Google's China Conflict Escalates, Making Shares a Screaming Buy

Updated

Google (GOOG) escalated its conflict with the Chinese government Monday, ending weeks of suspense by stopping its self-censorship of Chinese-language search results in the Middle Kingdom. The Communist government isn't really known for backing down, so Google's future in the world's most populous country looks as precarious as ever. That's bad news in the long run for Google shareholders, but meaningless right now. Based on fundamentals and valuation, Google is a screaming buy.

There's little question that, strategically, Google quitting China could come back to haunt the world's leading Internet search company. China, after all, is the world's biggest Internet market and its economy is expanding at a torrid pace. But that's a far-off concern. In the short and intermediate term, Google's business is brisk and its shares look compellingly cheap.
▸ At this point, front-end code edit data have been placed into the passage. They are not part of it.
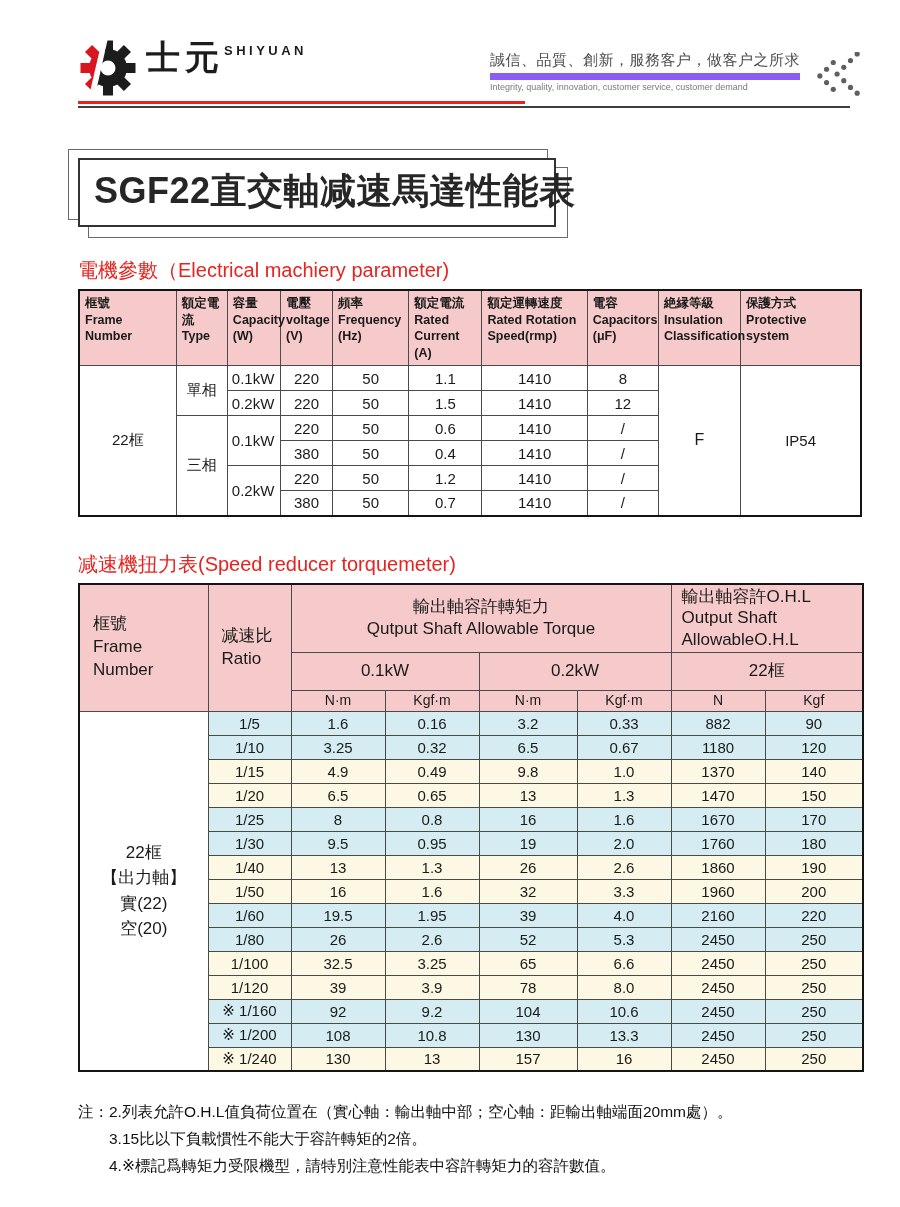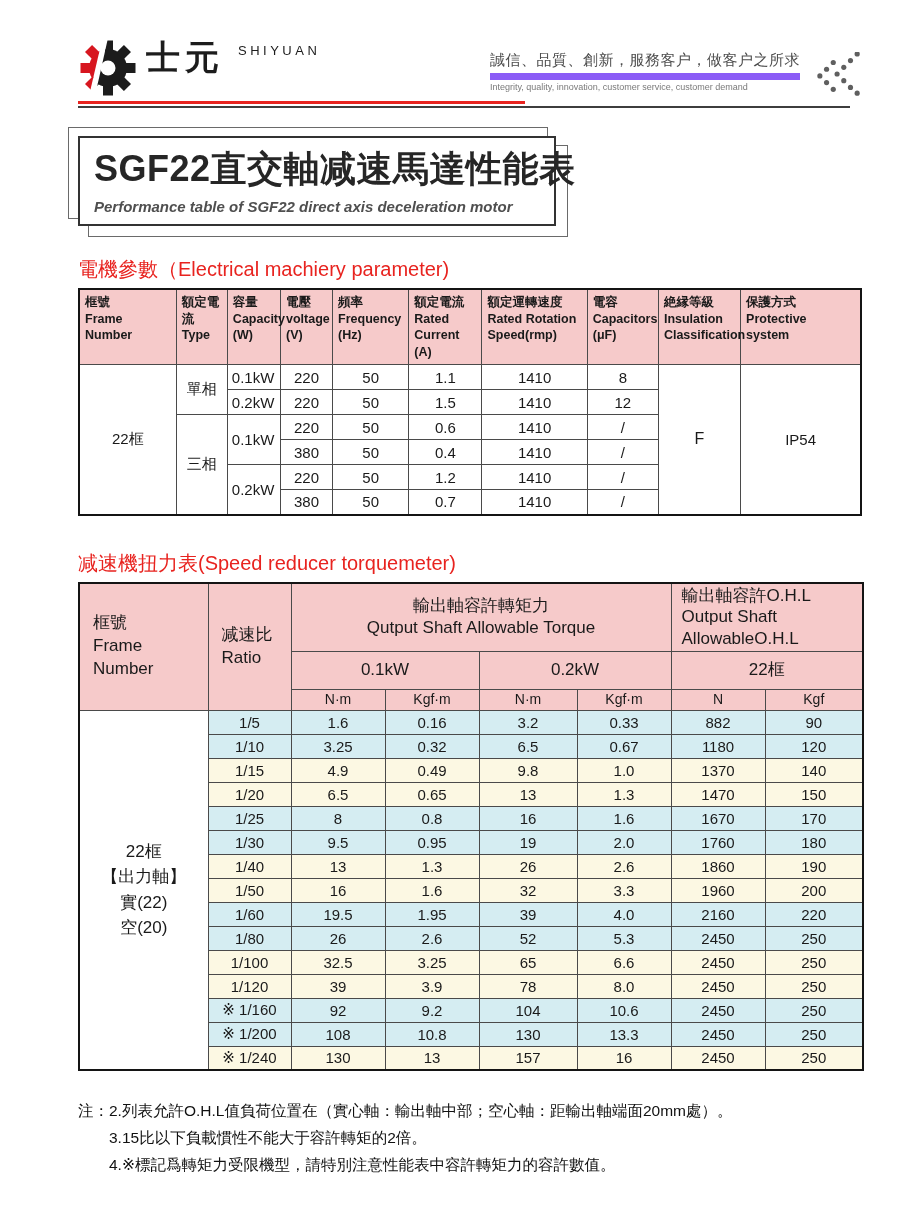"SHIYUAN" .logo-en { font-weight: normal -> bold; margin-left: 14px -> none }
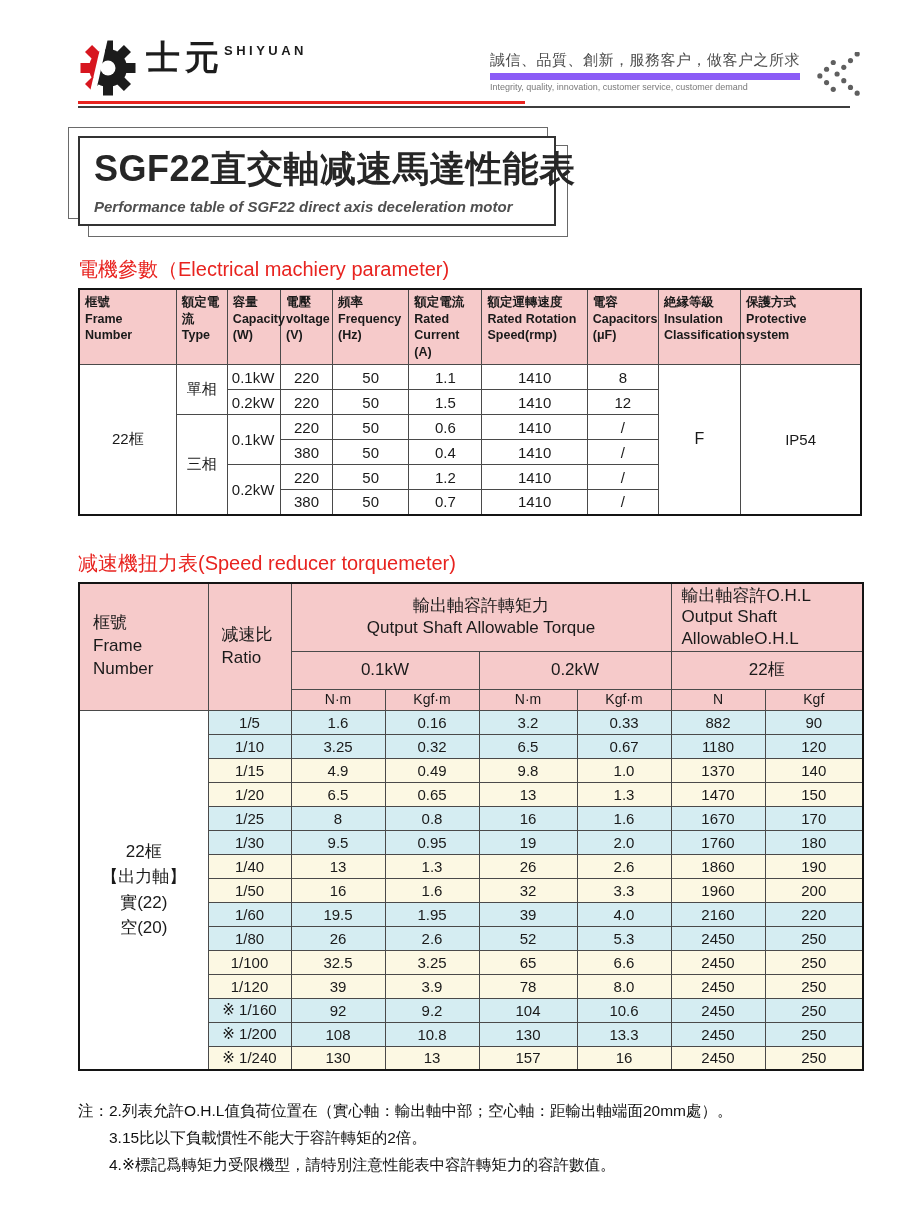"SGF22直交軸减速馬達性能表" .title-wrap { margin-top: 28px -> 50px }
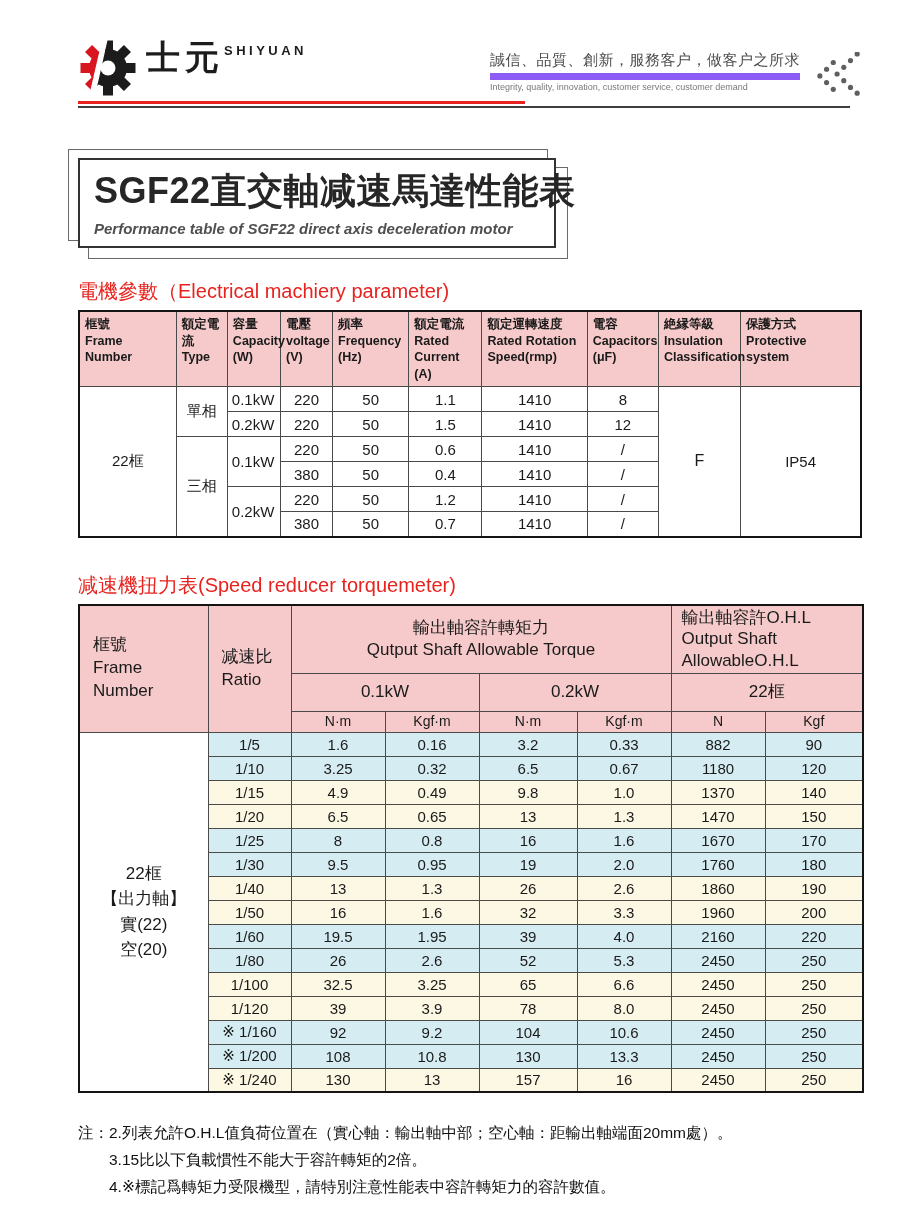"Performance table of SGF22 direct" div.title-sub { html: <div>Performance table of SGF22 direct axis deceleration motor</div> -> none }
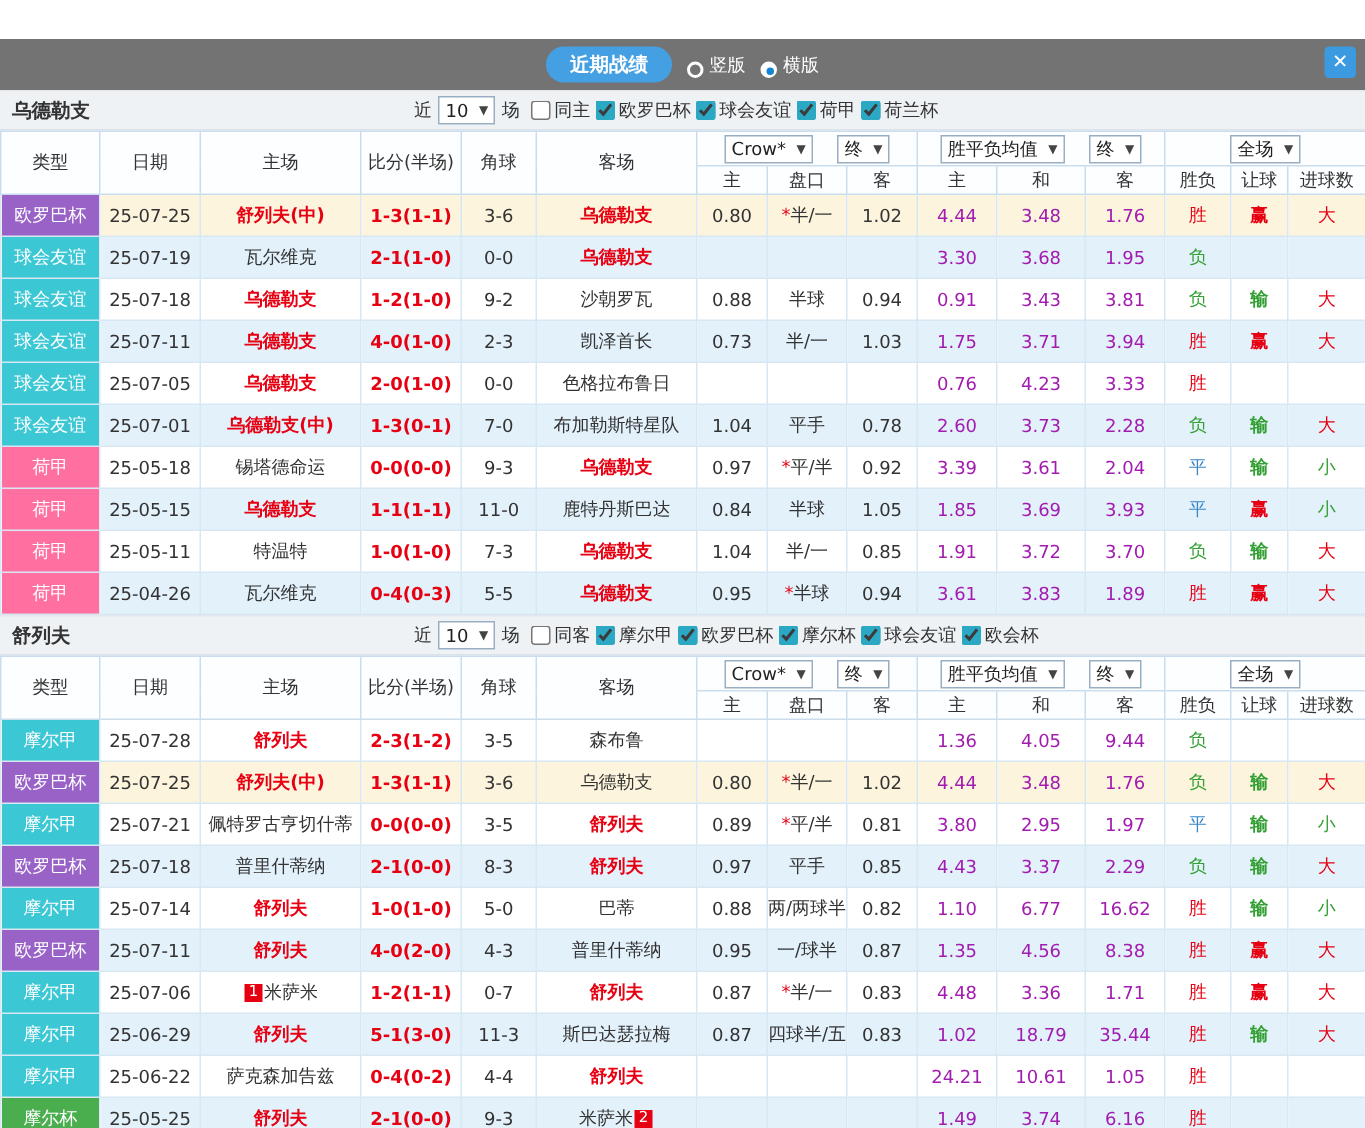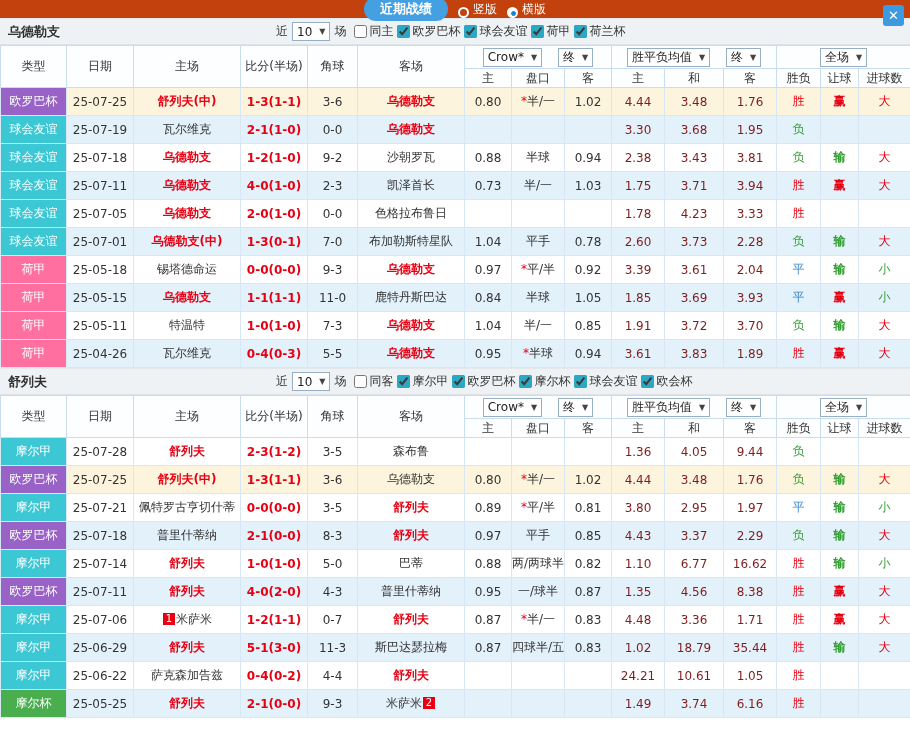"近期战绩" .topbar { background: #c2410c -> #737373; height: 18px -> 34px; margin-top: none -> 26px }
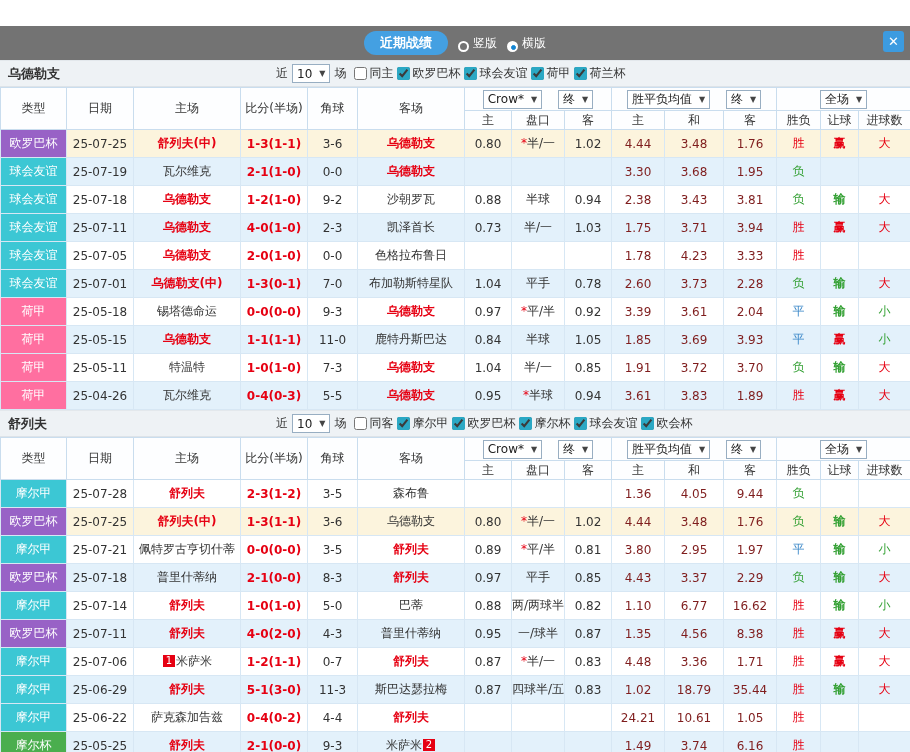"4.44" .avg { color: #7f1d1d -> #a21caf }
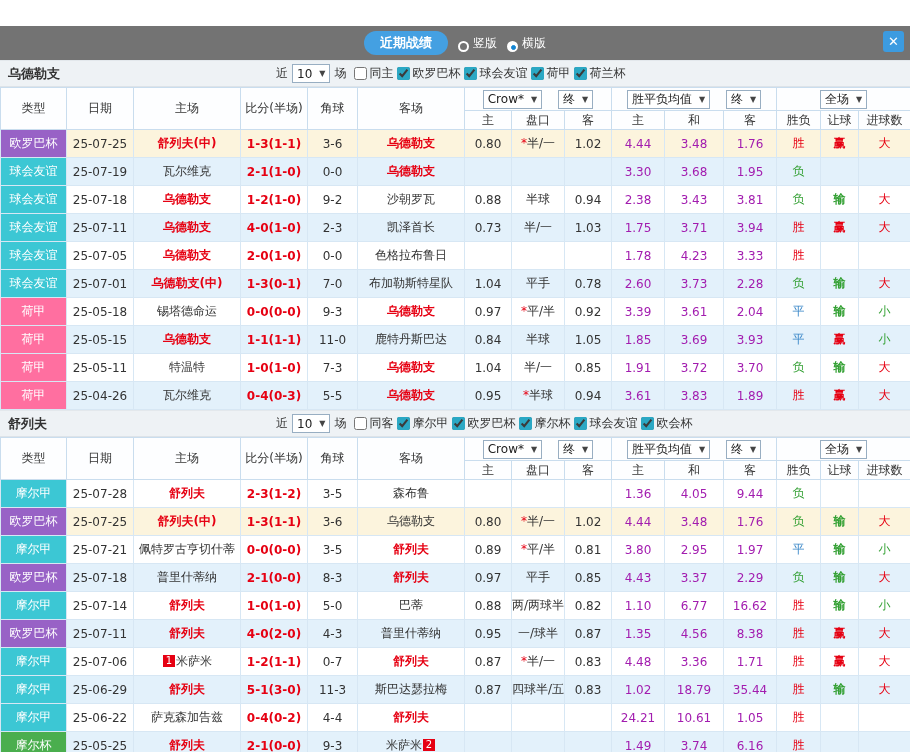"2.38" td.avg { text: 2.38 -> 0.91 }
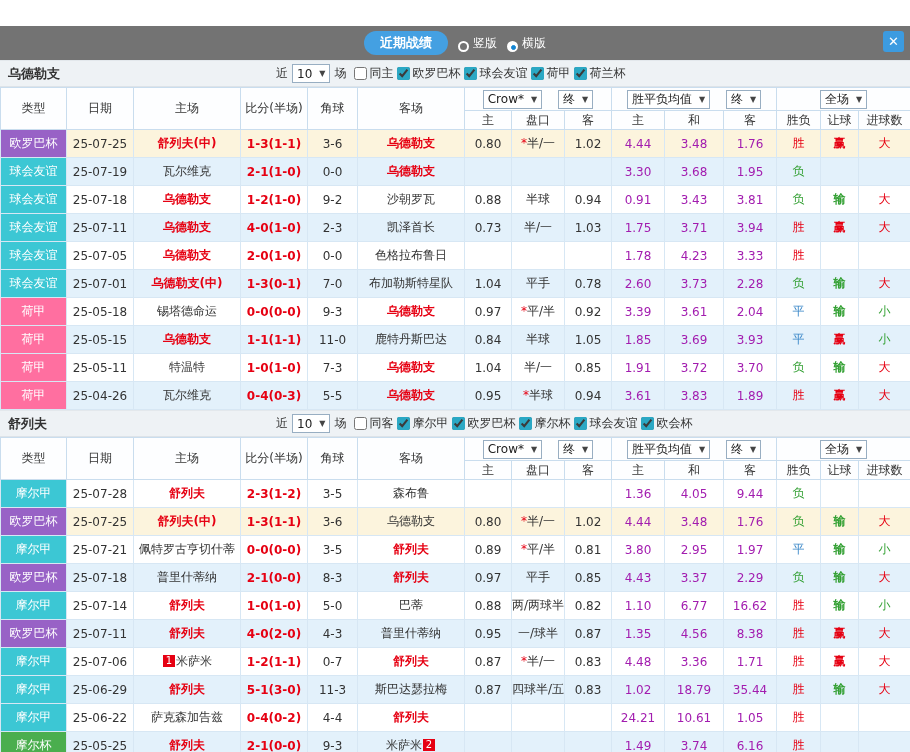"1.78" td.avg { text: 1.78 -> 0.76 }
That's because although the potential shut down of Google's China business would be a strategic loss, "it carries no significant impact on revenues," wrote Jefferies & Co. analyst Youssef Squali, who rates shares as a buy. Sure, the China business could be huge one day, but for now it generates just 1% to 2% of Google's net revenue, the analyst estimates. "Exiting China would not be too damaging for Google since the company is the market-share leader in most nondomestic markets where search usage and monetization opportunities still abound," Squali wrote.

Shares Reach Bargain Prices

Meanwhile, the ongoing China tension has been punishing Google's stock all year, making it look like a bargain now. Google shares were left essentially unchanged by Monday's news, suggesting the worst has already been baked into the price. Let's certainly hope that's the case. The company's stock has fallen 10% so far in 2010. How bad is that? The Nasdaq Composite (COMPX) is up nearly 6% over the same span.

That underperformance has tamped down the relative valuation to almost irresistible levels. One of the most common ways to measure relative value is with the price-earnings ratio, which divides the current stock price by earnings per share. Google's forward price-earnings ratio, in which the current share price is divided by analysts' projected earnings per share, offers a 35% discount to its own five-year average, according to Thomson Reuters. The stock is even cheaper on a trailing-earnings basis, in which the current share price is divided by the earnings per share delivered over the last year.

But perhaps most intriguing is Google's price/earnings-to-growth (PEG) ratio, which measures how fast a stock is rising relative to its growth prospects. (The calculation divides a stock's price-earnings ratio with its projected annual earnings-per-share growth.) A PEG less than 1.0 suggests a stock is cheap, and that's where Google stands today, according to Thomson Reuters. That PEG offers nearly a 15% discount to its five-year average and -- wait for it -- a 50% discount to the S&P 500 (INX).

Analysts' median price target stands at $693, according to Thomson Reuters, giving Google an implied return of nearly 25% in the next 12 months or so. Now that the company's China Syndrome seems to have entered its final act, that upside looks to be eminently achievable.